For years and years, the practice of making fun of fat or thin people has been a staple of cartoons, picture postcards, film and television comedies, books and stories.

It’s what we do, mock and marginalise our fellow humans who don’t conform to some manufactured ideal of physical appearance. The shame is on us, not on our bodies.

When a name emerges for a trend or development and enters general usage, the trend or development is normalised and accepted at face value. Back in the day, anyone ‘body shaming’ real people in real life would have been described as being nasty, or unpleasant, or too personal, or ill-mannered.

These descriptions still apply. Sometimes the aggression behind body shaming is masked by references to health and wellness, as if the person who criticises a woman’s appearance in a bikini or a tight dress or mocks a man for weight gain or his lack of a six-pack really cares about their well-being. As if.
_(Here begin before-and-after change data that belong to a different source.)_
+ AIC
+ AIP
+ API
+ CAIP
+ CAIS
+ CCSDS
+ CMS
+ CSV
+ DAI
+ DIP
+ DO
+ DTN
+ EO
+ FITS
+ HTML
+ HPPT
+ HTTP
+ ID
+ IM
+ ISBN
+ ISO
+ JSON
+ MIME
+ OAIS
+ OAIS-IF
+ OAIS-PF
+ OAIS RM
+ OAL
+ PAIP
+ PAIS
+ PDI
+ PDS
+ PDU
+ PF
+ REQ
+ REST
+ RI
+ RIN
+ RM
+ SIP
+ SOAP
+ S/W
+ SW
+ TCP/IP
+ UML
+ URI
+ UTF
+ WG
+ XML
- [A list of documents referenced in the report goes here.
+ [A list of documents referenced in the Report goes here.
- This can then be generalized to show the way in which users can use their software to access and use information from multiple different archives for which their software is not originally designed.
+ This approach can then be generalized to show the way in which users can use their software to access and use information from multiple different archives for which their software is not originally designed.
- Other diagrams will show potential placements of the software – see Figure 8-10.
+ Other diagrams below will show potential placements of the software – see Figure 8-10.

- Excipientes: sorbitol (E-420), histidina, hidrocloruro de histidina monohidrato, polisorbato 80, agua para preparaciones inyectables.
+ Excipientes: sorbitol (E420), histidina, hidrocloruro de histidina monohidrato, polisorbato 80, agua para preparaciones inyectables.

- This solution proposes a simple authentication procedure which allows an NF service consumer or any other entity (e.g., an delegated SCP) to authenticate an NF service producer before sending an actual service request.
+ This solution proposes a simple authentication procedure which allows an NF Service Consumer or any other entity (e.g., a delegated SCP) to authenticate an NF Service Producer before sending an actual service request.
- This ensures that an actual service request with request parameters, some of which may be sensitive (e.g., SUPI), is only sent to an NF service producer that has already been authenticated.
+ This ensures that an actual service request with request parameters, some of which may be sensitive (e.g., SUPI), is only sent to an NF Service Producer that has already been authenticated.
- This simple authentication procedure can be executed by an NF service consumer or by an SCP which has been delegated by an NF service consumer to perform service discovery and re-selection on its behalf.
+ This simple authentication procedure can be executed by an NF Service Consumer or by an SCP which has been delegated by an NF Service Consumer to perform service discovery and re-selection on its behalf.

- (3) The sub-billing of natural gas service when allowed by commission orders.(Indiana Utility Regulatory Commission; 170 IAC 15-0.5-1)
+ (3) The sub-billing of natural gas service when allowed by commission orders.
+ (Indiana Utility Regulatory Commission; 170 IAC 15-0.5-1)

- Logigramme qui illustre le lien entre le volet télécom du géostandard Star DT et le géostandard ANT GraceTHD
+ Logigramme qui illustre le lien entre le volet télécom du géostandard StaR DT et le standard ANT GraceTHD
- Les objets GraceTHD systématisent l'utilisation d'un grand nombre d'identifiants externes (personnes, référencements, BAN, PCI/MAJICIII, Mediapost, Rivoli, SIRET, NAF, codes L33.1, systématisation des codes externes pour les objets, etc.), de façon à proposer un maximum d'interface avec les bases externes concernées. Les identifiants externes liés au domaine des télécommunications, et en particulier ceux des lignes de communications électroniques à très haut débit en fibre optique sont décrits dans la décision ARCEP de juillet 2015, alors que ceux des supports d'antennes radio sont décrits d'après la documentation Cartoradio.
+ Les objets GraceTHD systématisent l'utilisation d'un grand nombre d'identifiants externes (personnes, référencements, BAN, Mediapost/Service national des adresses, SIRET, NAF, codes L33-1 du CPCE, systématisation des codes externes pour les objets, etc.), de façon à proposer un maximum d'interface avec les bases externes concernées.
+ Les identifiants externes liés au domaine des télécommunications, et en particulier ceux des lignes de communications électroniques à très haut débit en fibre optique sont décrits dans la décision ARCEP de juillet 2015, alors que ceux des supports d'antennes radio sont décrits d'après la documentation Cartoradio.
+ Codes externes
But in our personal lives we can combat body shaming and the attitudes it expresses. We can refuse to play the game of those who try to demean and humiliate others because of their physical appearance. (Of course, this may include us doing it to ourselves.)

Changing what we say about and how we respond to comments about body shapes and types can help us to feel better about ourselves, and can influence other people to see things differently.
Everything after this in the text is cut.